**HOW TO COMPLETE THIS TASK**
The answer must consist solely of the lines below starting at the one containing "shipping: none -> 56.00" and ending at the one containing "total: 1601.15 -> 1205.92", repeated exactly, with both ends included and all pictures omitted.

**RECORDS FOR PROCESSING**
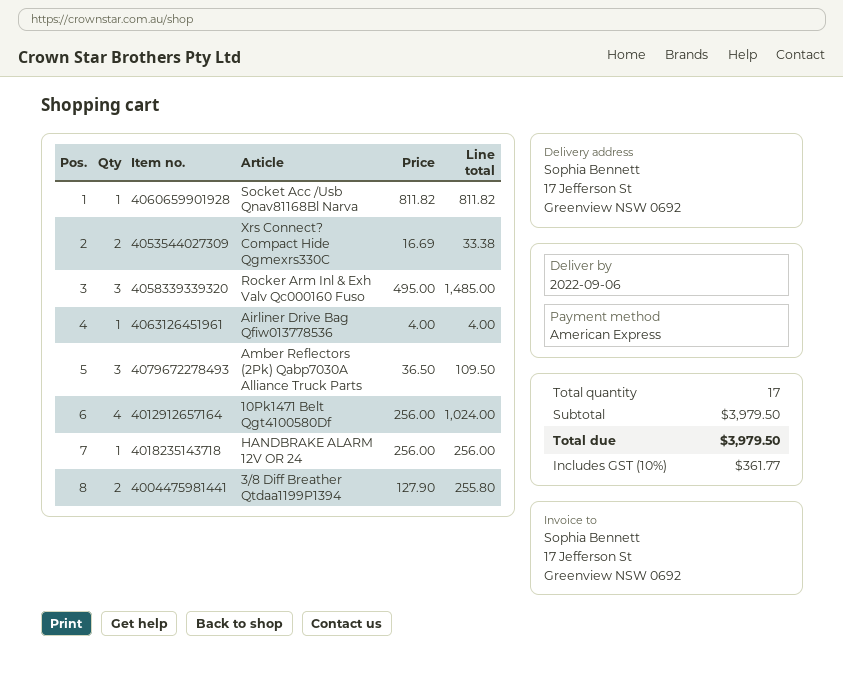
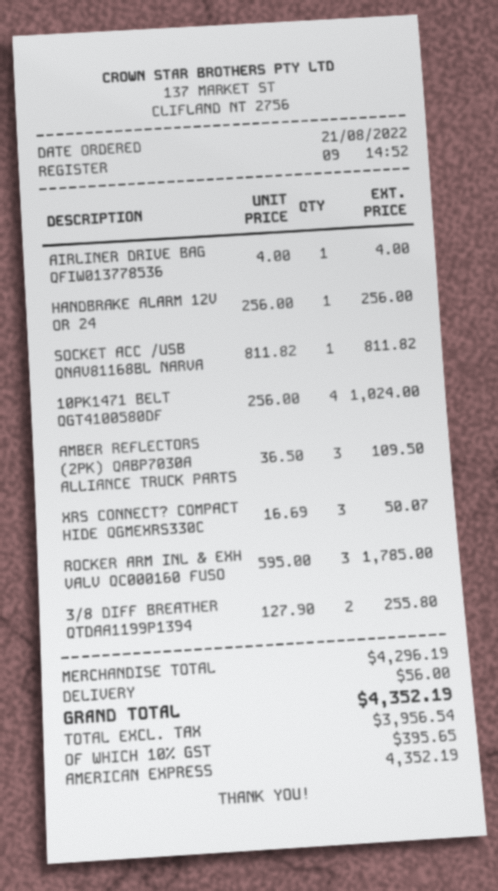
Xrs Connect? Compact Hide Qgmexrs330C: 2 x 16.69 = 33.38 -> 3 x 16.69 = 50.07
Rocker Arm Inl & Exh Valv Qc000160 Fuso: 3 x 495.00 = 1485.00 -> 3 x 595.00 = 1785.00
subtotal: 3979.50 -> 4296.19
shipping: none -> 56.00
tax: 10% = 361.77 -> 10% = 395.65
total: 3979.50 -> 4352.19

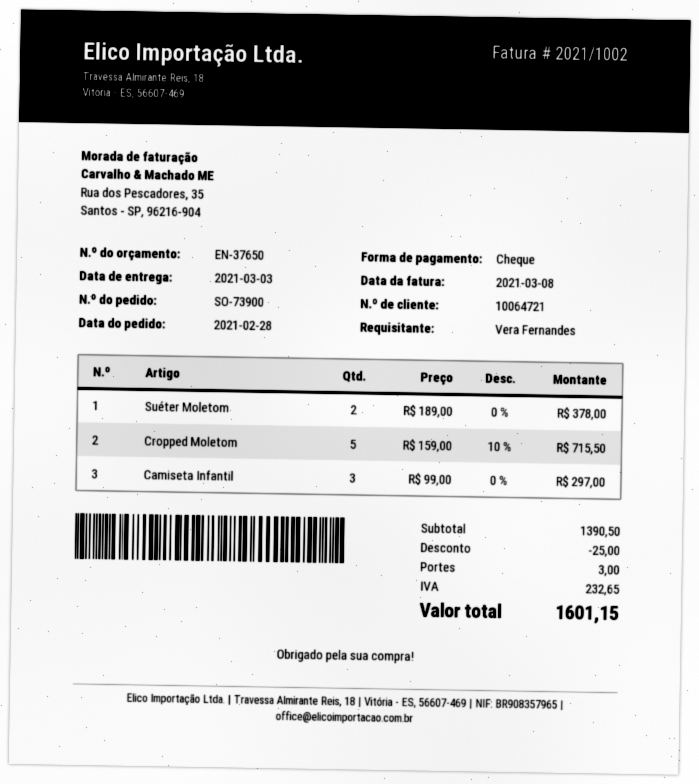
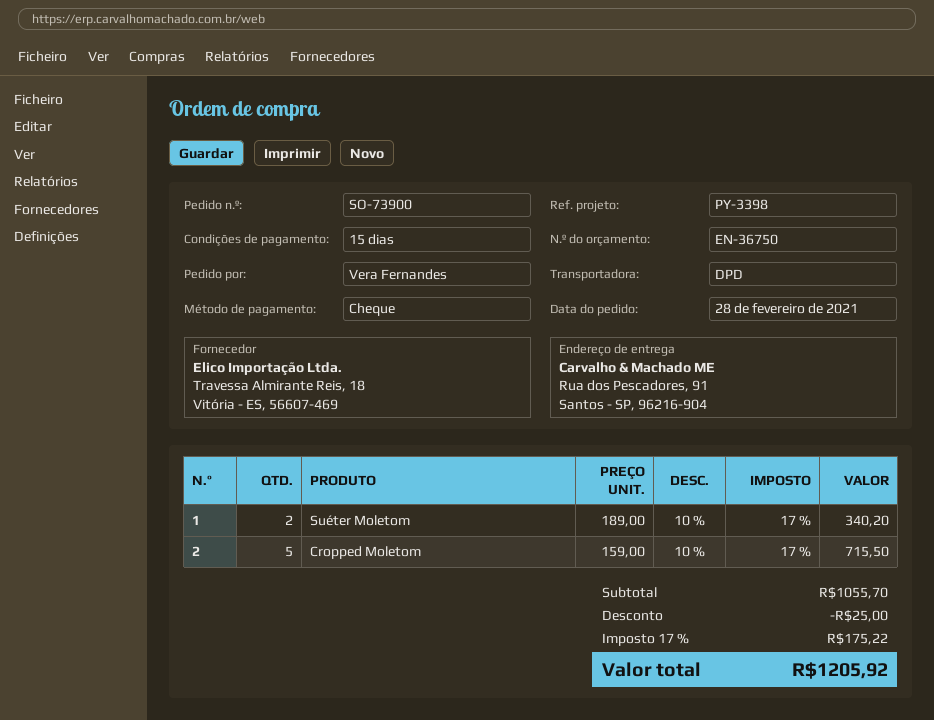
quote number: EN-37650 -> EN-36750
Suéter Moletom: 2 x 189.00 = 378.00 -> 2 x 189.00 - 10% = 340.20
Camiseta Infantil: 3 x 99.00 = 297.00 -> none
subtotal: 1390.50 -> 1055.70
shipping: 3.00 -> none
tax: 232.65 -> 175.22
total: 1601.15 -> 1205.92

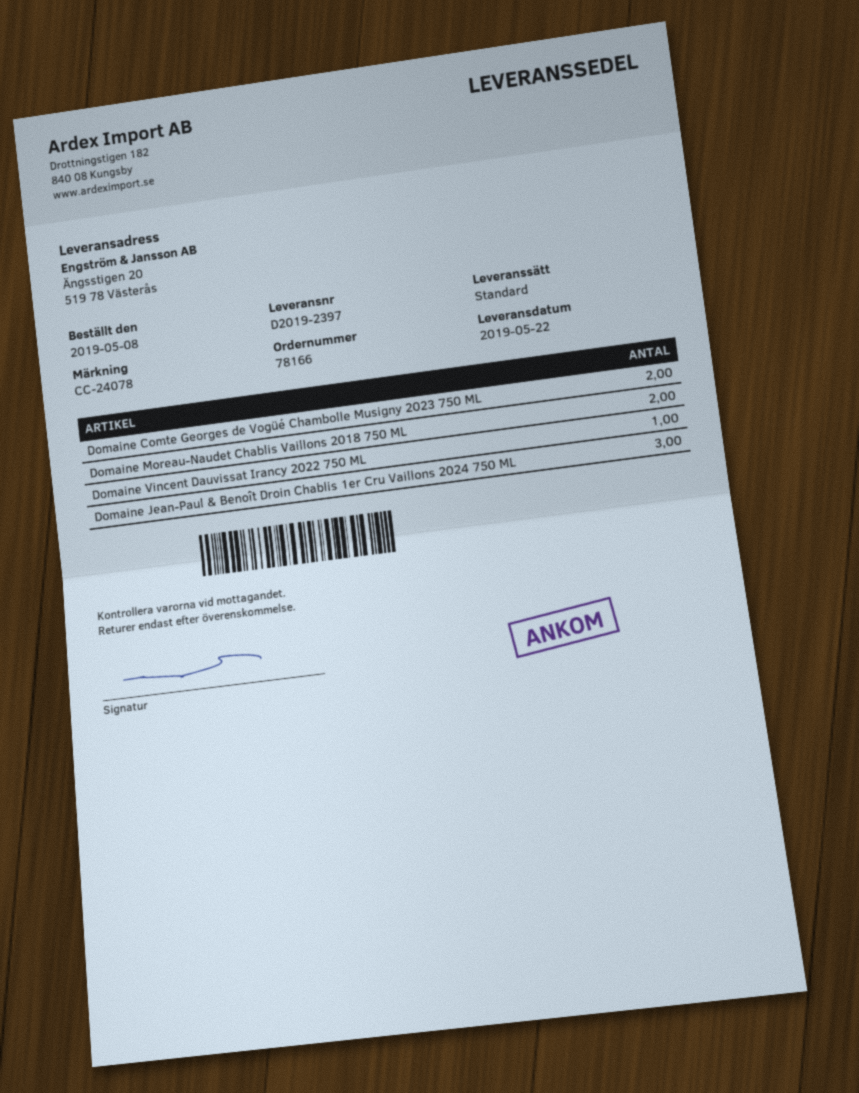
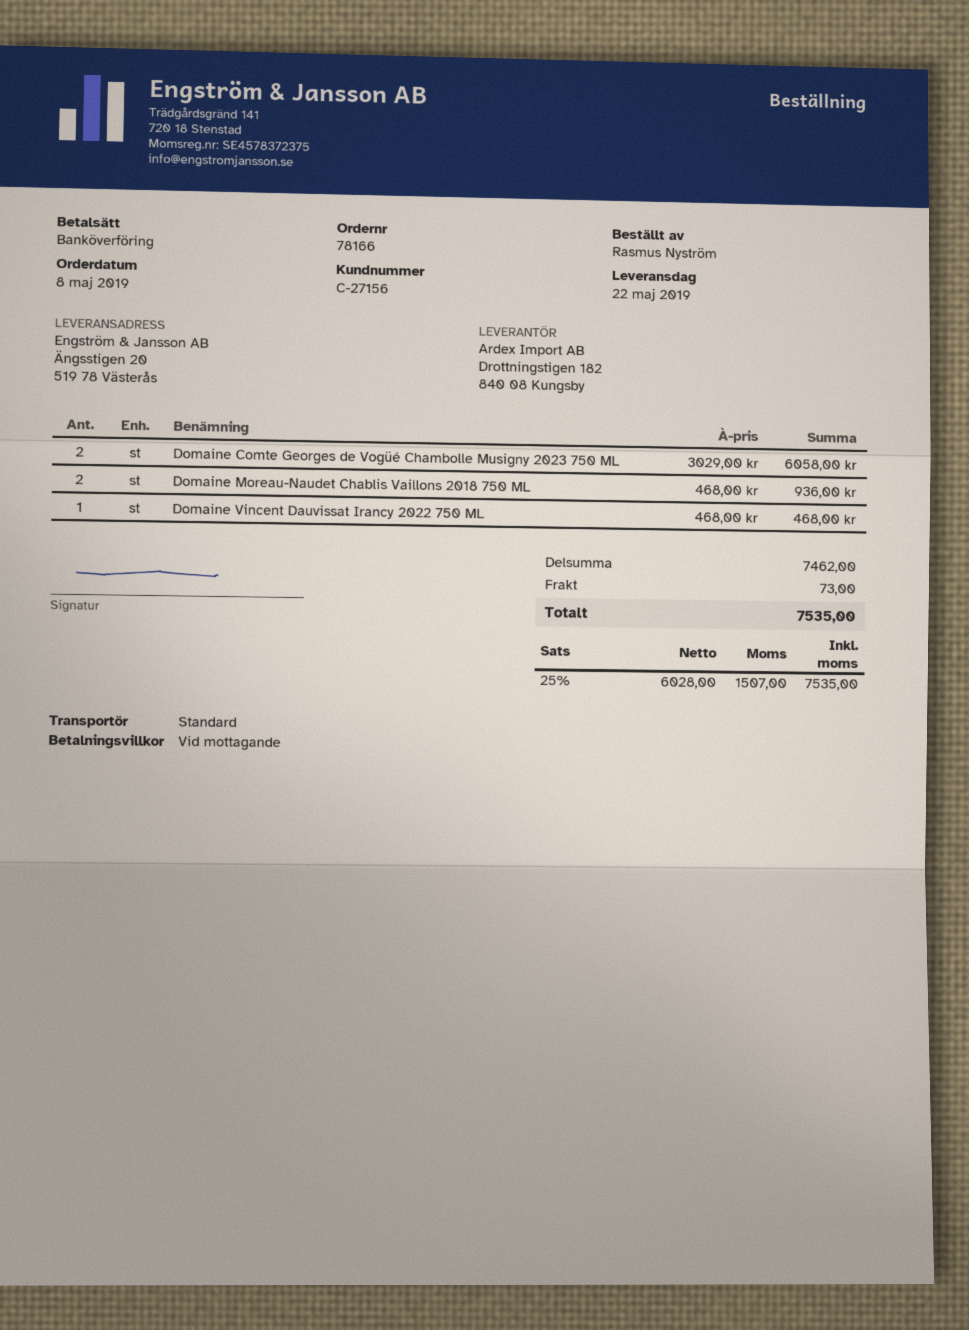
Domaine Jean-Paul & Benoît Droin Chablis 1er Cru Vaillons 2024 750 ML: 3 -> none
--
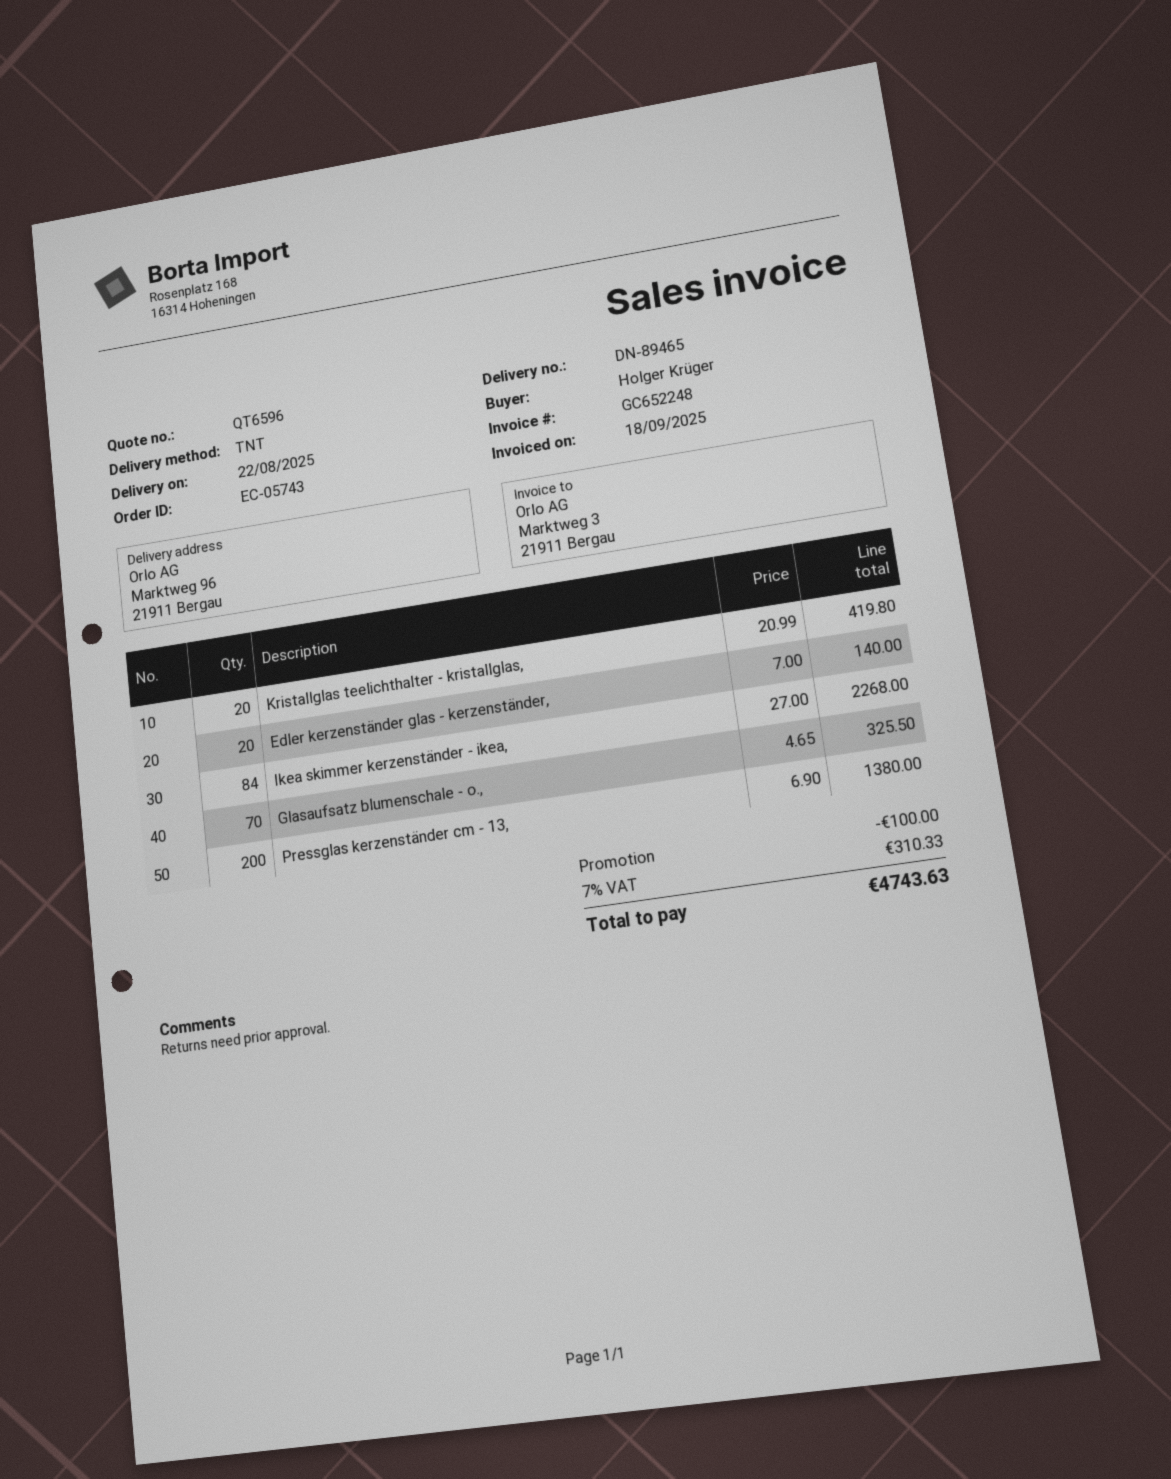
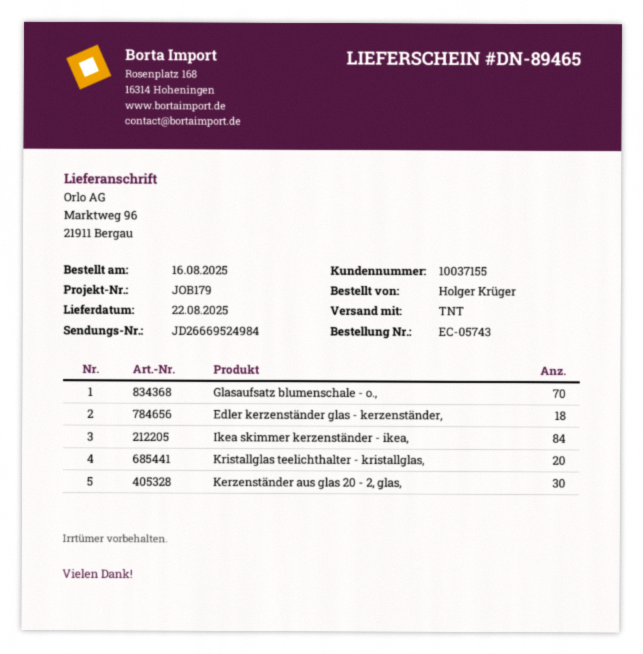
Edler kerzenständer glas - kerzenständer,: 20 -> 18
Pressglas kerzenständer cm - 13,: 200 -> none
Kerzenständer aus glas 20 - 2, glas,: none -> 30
==
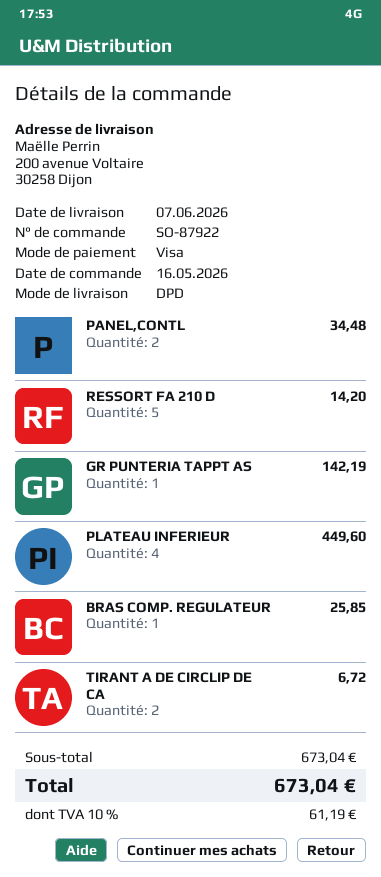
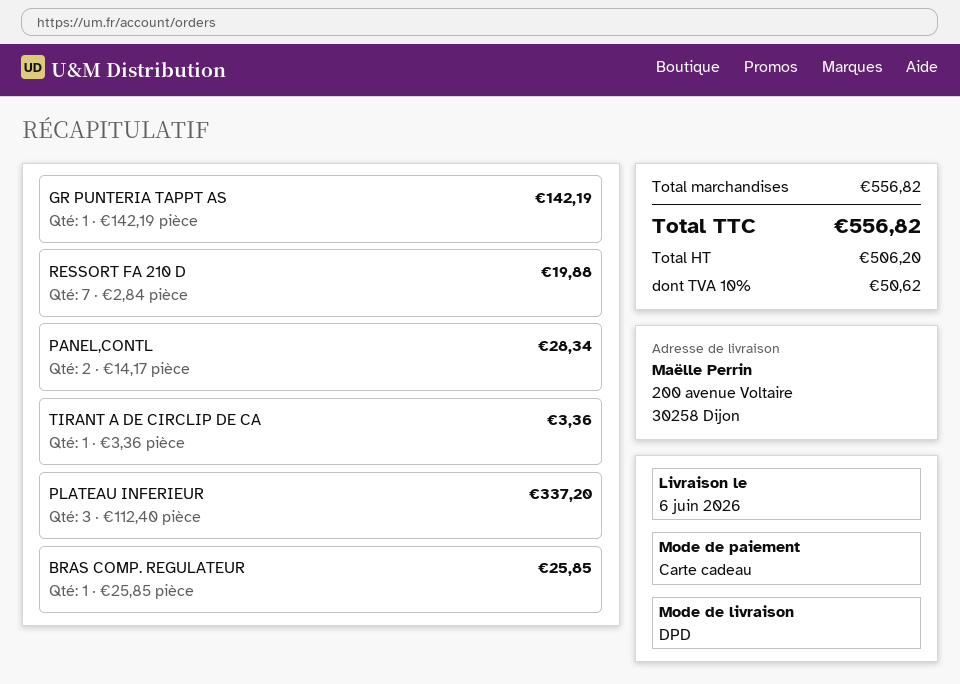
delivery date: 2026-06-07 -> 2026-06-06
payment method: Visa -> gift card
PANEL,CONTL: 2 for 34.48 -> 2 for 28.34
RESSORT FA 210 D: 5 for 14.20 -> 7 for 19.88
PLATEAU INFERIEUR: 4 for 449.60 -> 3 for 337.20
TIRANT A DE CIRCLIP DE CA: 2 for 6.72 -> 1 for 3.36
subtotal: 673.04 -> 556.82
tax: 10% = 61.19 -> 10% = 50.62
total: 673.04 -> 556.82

**ANSWER FOR THIS EXERCISE**
shipping: none -> 56.00
tax: 10% = 361.77 -> 10% = 395.65
total: 3979.50 -> 4352.19

quote number: EN-37650 -> EN-36750
Suéter Moletom: 2 x 189.00 = 378.00 -> 2 x 189.00 - 10% = 340.20
Camiseta Infantil: 3 x 99.00 = 297.00 -> none
subtotal: 1390.50 -> 1055.70
shipping: 3.00 -> none
tax: 232.65 -> 175.22
total: 1601.15 -> 1205.92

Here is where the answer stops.